Nolte: More EV Fail as Ford ‘Drastically Cuts’ Detroit Workforce
“Ford will drastically cut the number of hourly workers at its factory that builds the Ford F-150 Lightning as sales of electric vehicles slow,” a local media outlet reported.
“While EV sales are growing in the U.S.,” the report adds, “the pace is falling well short of the industry’s ambitious timetable, and many consumers are turning to hybrid vehicles instead.”
“Of the 2,100 workers who make up three work crews at the Dearborn facility, a third will remain. … Ford will transfer 700 workers to” to another Michigan plant while the remaining 700 will “either take a retirement package offered during last year’s contract talks with the United Auto Workers or will take a reassignment in southeast Michigan.”

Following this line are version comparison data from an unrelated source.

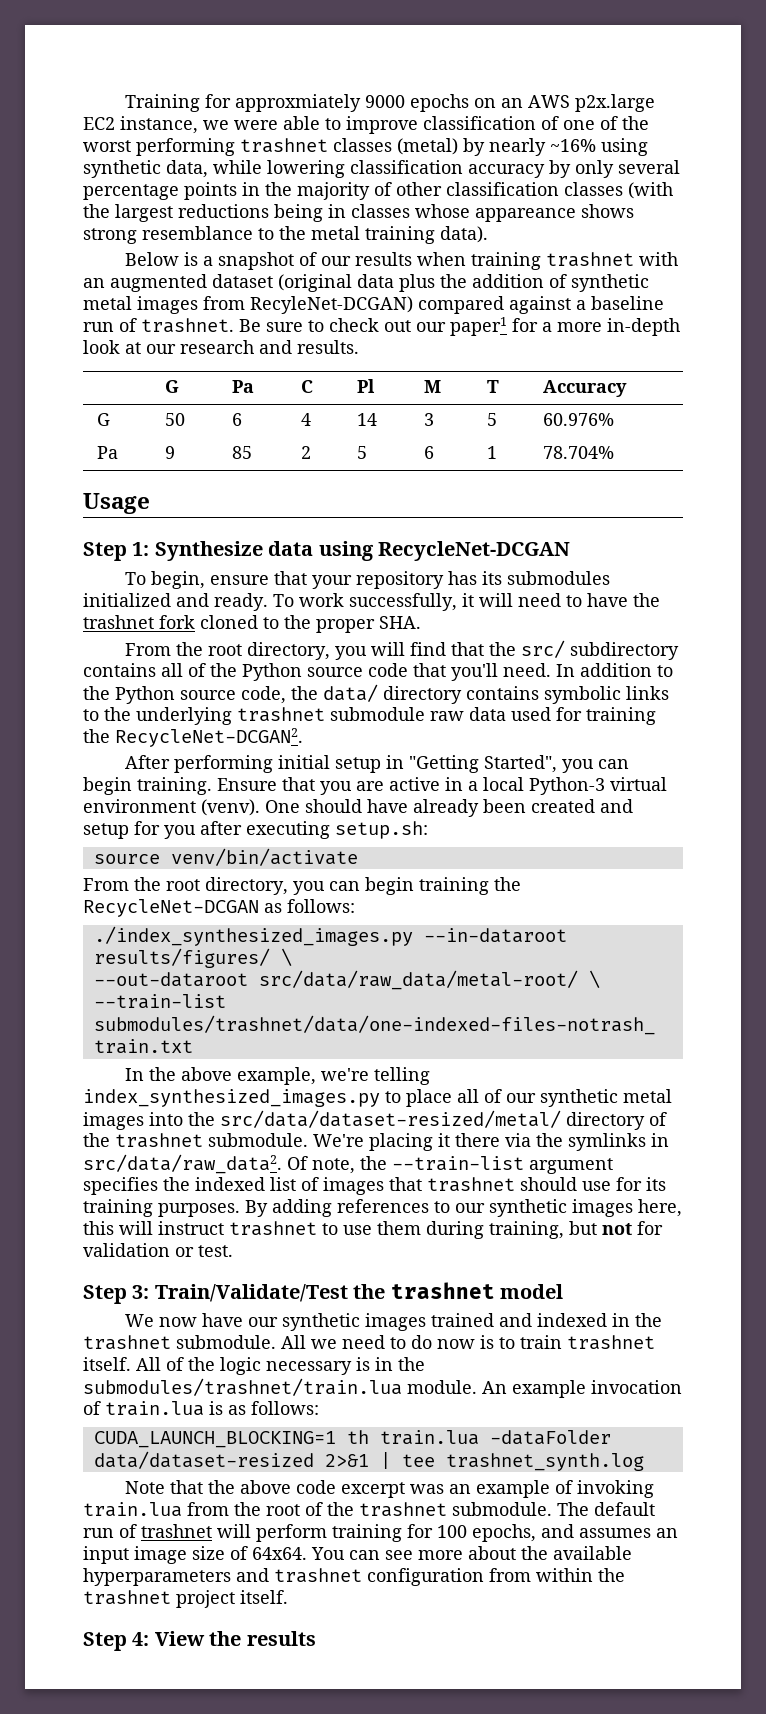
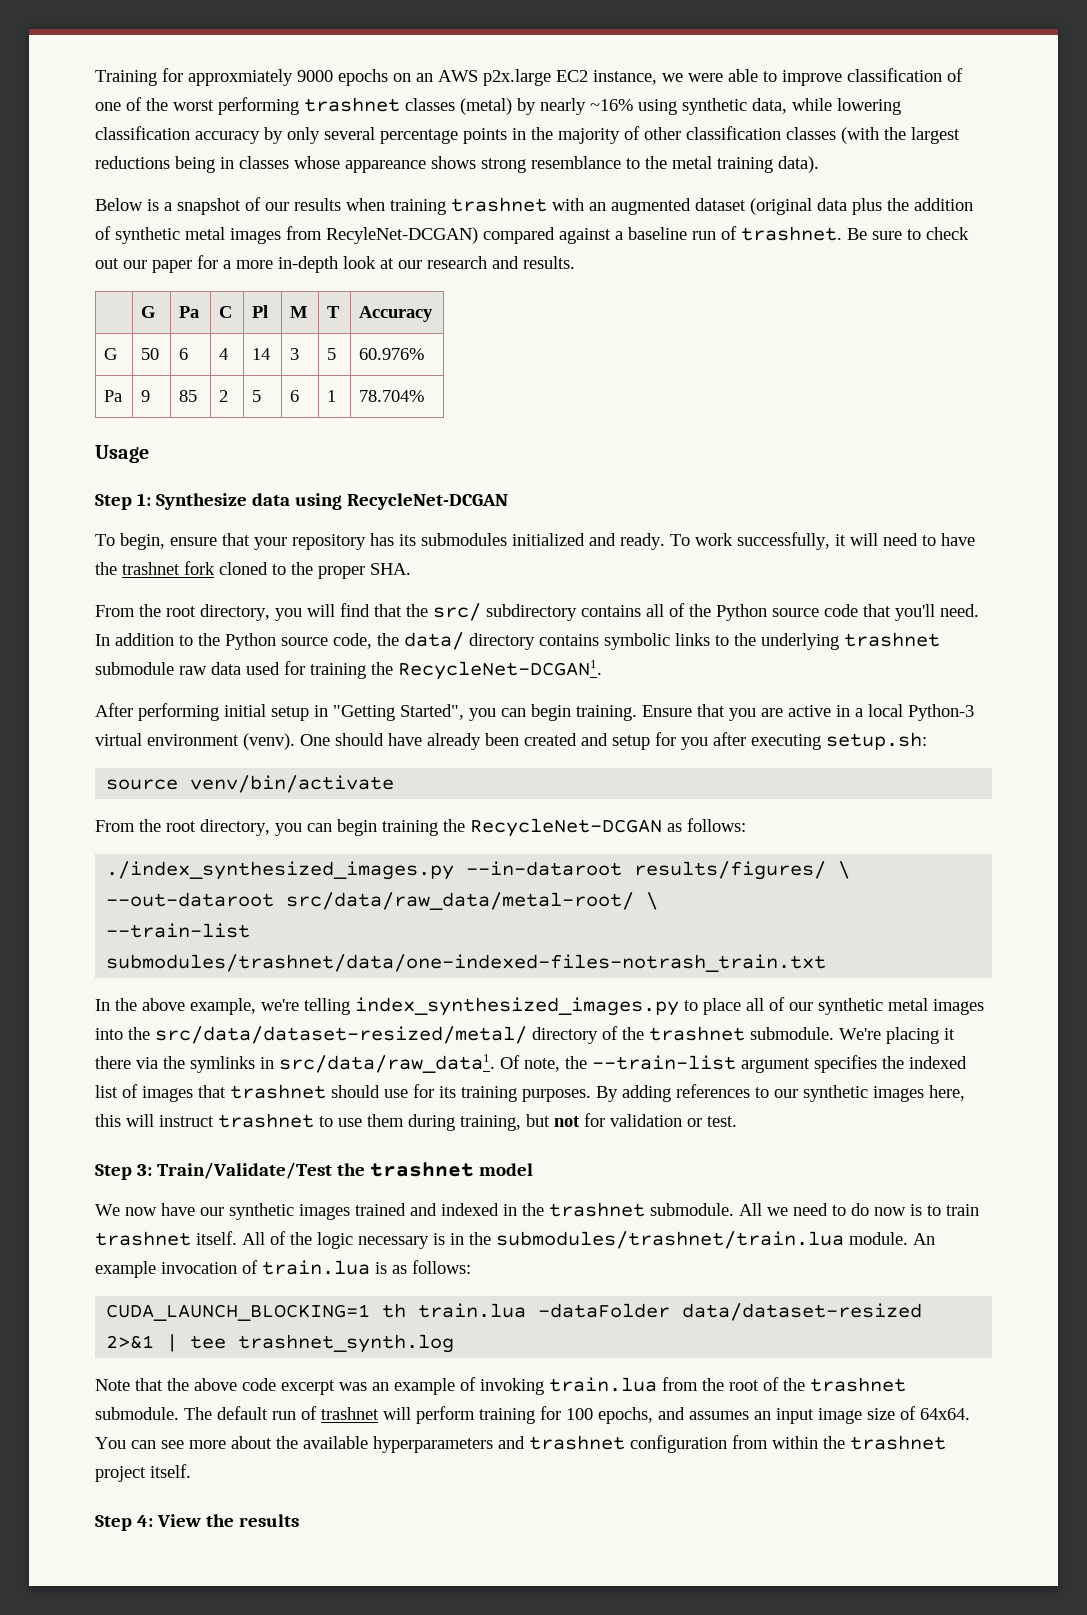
[450,317,507,336] paper1 -> [152,260,192,273] paper
[115,728,303,747] RecycleNet-DCGAN2. -> [398,660,602,680] RecycleNet-DCGAN1.
[83,1154,282,1174] src/data/raw_data2. -> [279,1054,495,1073] src/data/raw_data1.

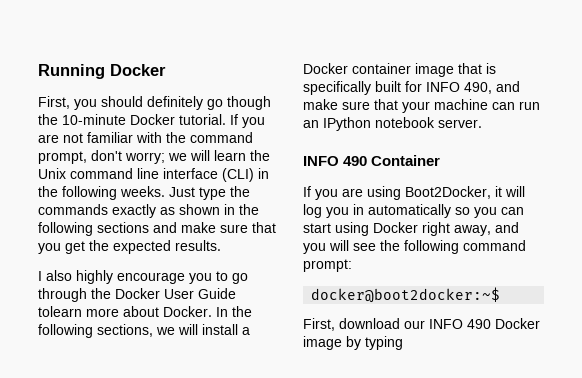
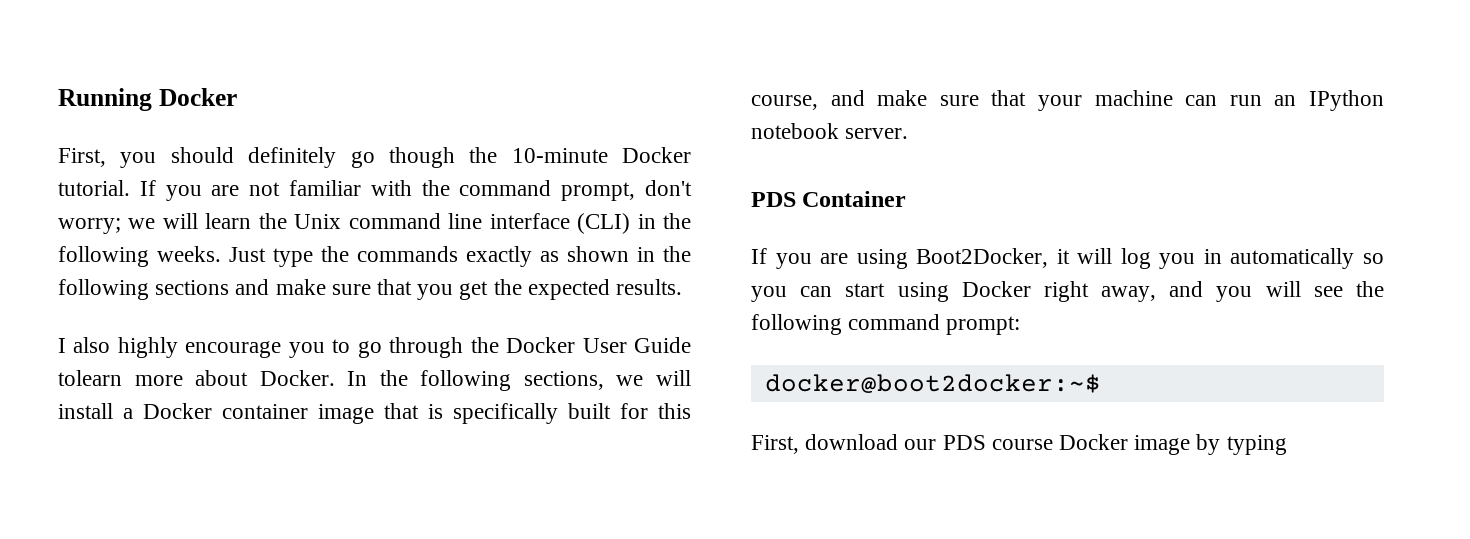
[426,82,492,94] INFO 490, -> [658,403,691,419] [751,95,818,110] this course,
[303,156,368,166] INFO 490 -> [751,192,796,207] PDS
[429,319,491,329] INFO 490 -> [942,435,1053,450] PDS course

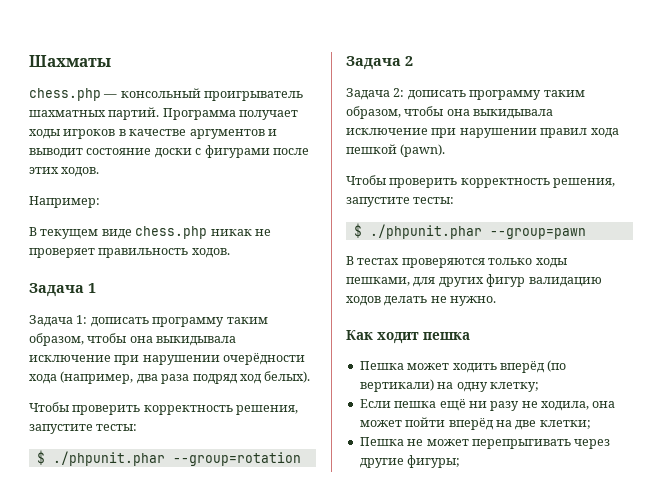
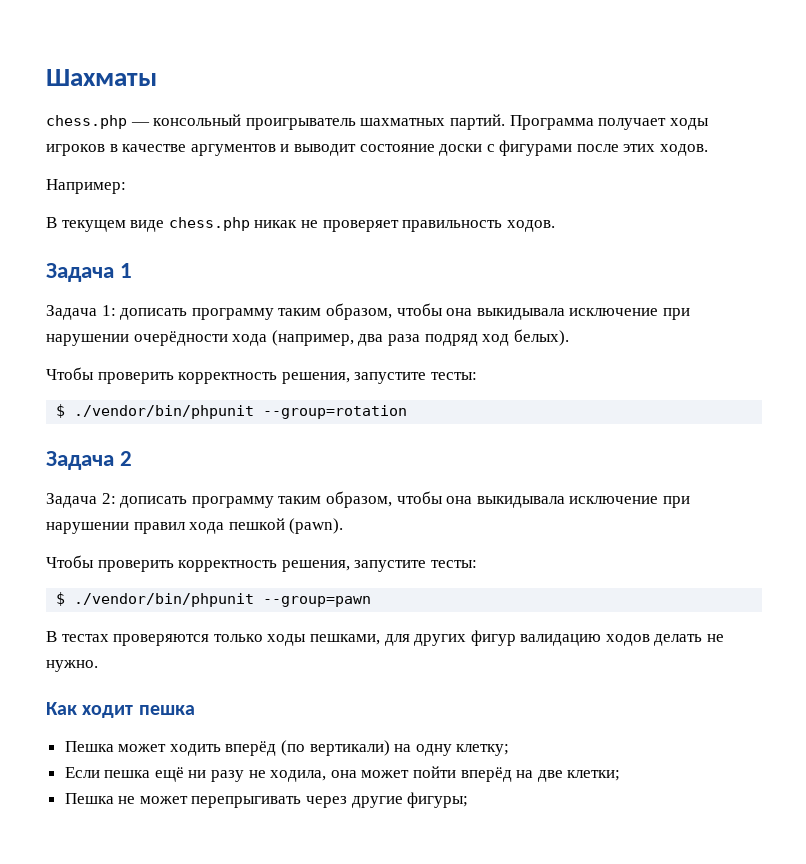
[52,451,165,466] ./phpunit.phar -> [74,405,255,419] ./vendor/bin/phpunit
[369,224,482,239] ./phpunit.phar -> [74,593,255,607] ./vendor/bin/phpunit

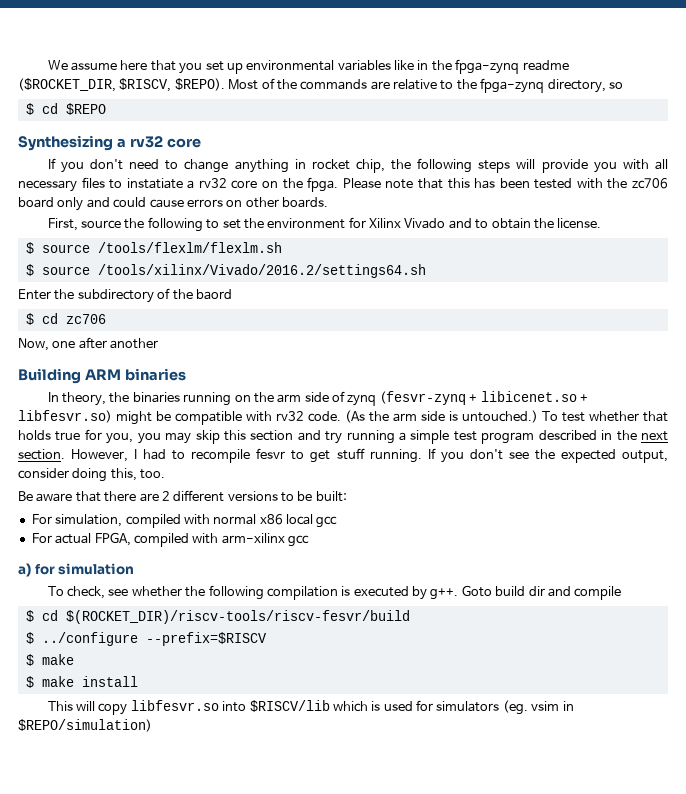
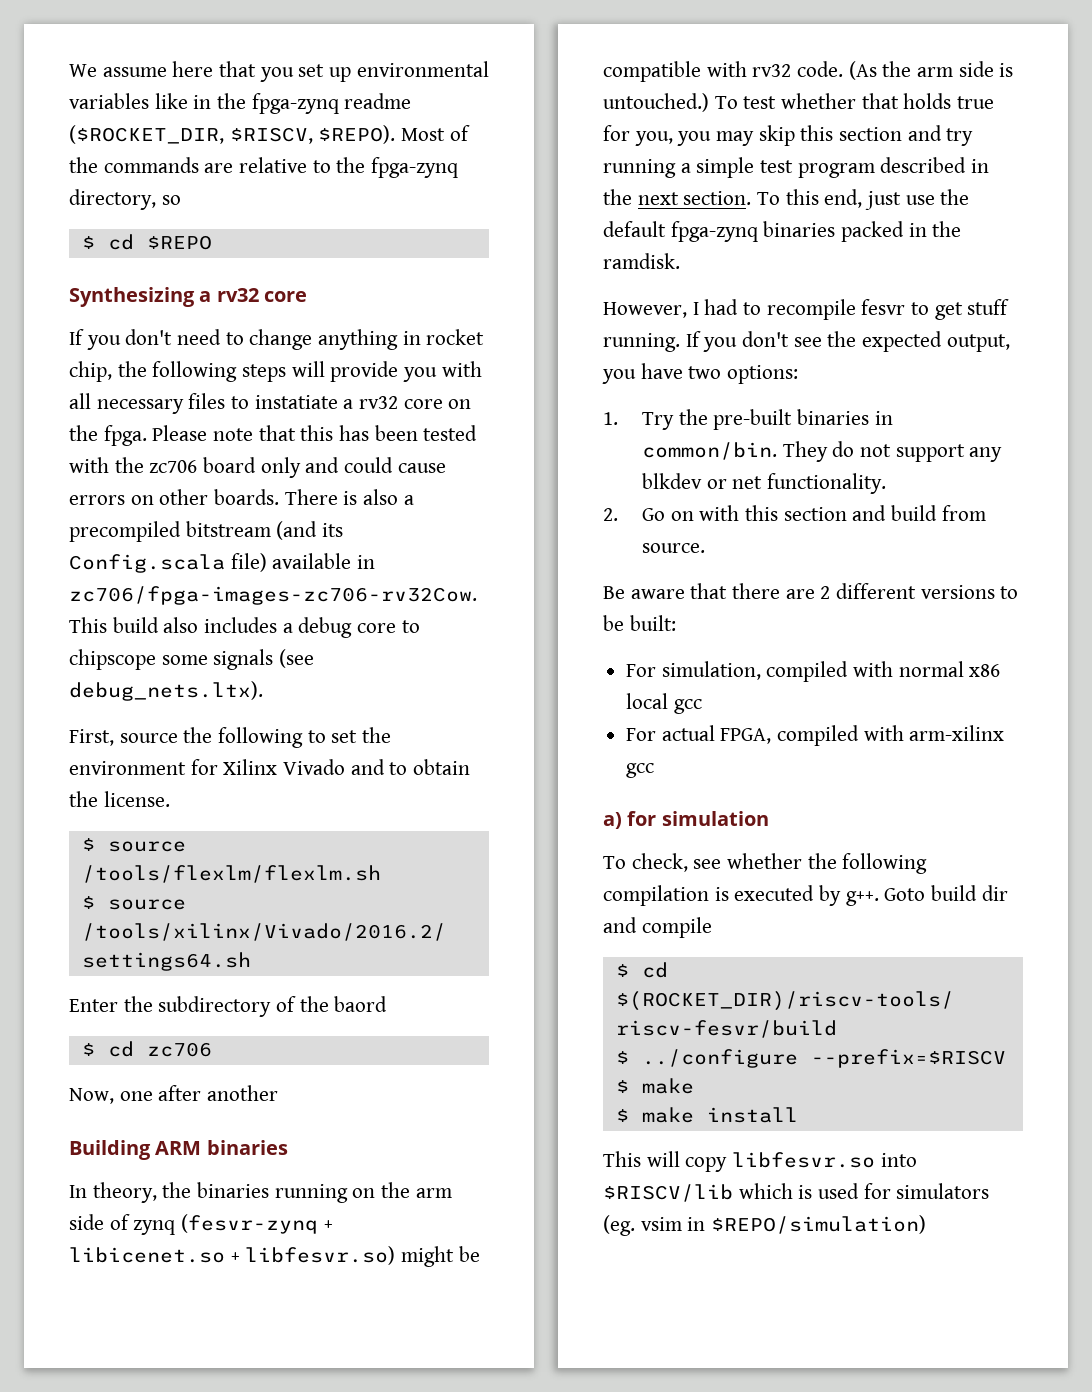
(328, 202) none -> [284,489,414,505] [69,521,344,542] [69,553,376,573] [69,586,477,605] [69,617,420,638] [69,649,315,670] [69,681,263,701] There is also a precompiled bitstream (and its Config.scala file) available in zc706/fpga-images-zc706-rv32Cow. This build also includes a debug core to chipscope some signals (see debug_nets.ltx).
(65, 454) none -> [757,189,970,210] [603,221,962,242] [603,253,680,269] To this end, just use the default fpga-zynq binaries packed in the ramdisk. //
[18,468,166,482] consider doing this, too. -> [602,363,799,384] [603,409,893,430] [641,441,1003,462] [641,473,886,494] [603,505,986,521] [641,543,705,553] you have two options: // 1. Try the pre-built binaries in common/bin. They do not support any blkdev or net functionality. // 2. Go on with this section and build from source.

How does a multi-billion dollar corporation in a trillion-dollar industry get caught with its pants down like this?
Well, this is what happens when you run your business as a social justice outreach program instead of, you know, a business.
Had Ford called me and asked, Should we hire 2,100 guys to operate a plant to make all these electric cars? this would have been my answer…
Sure, at first… but Normal People are not going to buy electric cars. These things are too expensive and not reliable enough. During those first few months, you will sell a bundle to the early adapters and virtue signalers. But after that, Normal People will hesitate over their legitimate concerns about reliable and easy recharging.
How could Ford not know that?
And it’s not like I’m some kind of genius. Nevertheless, this is not 20/20 hindsight at work. I’ve been writing about these obvious hurdles to mass-adapting to EVs for years. This stuff is just common sense, and when you’re talking about a $50,000 ticket, this is not a world where If Detroit builds it, they will come.
No amount of corporate media propaganda, no amount of government propaganda, and no amount of environmental propaganda can influence Normal People to spend tens of thousands of hard-earned dollars on something this unreliable. You might be able to fool people into changing toothpaste brands or purchasing a ticket for a lousy movie, but a car? A freakin’ CAR?
No.
Celebrities, movie stars, and multi-millionaires can afford to drop that kind of cash on what amounts to a status symbol. Normal people, however, actually need a car for practical purposes: to get to work, run errands, and take the occasional vacation. Battery-powered cars might someday make sense, but right now, there is too much uncertainty and stress about recharging on the road. Can I find a charger? Will the charger work? How long will it take? What if there’s a line?
People just want to get in their cars and drive. No muss. No fuss. No mess. No stress. Until electric vehicles offer that, sales will always be limited.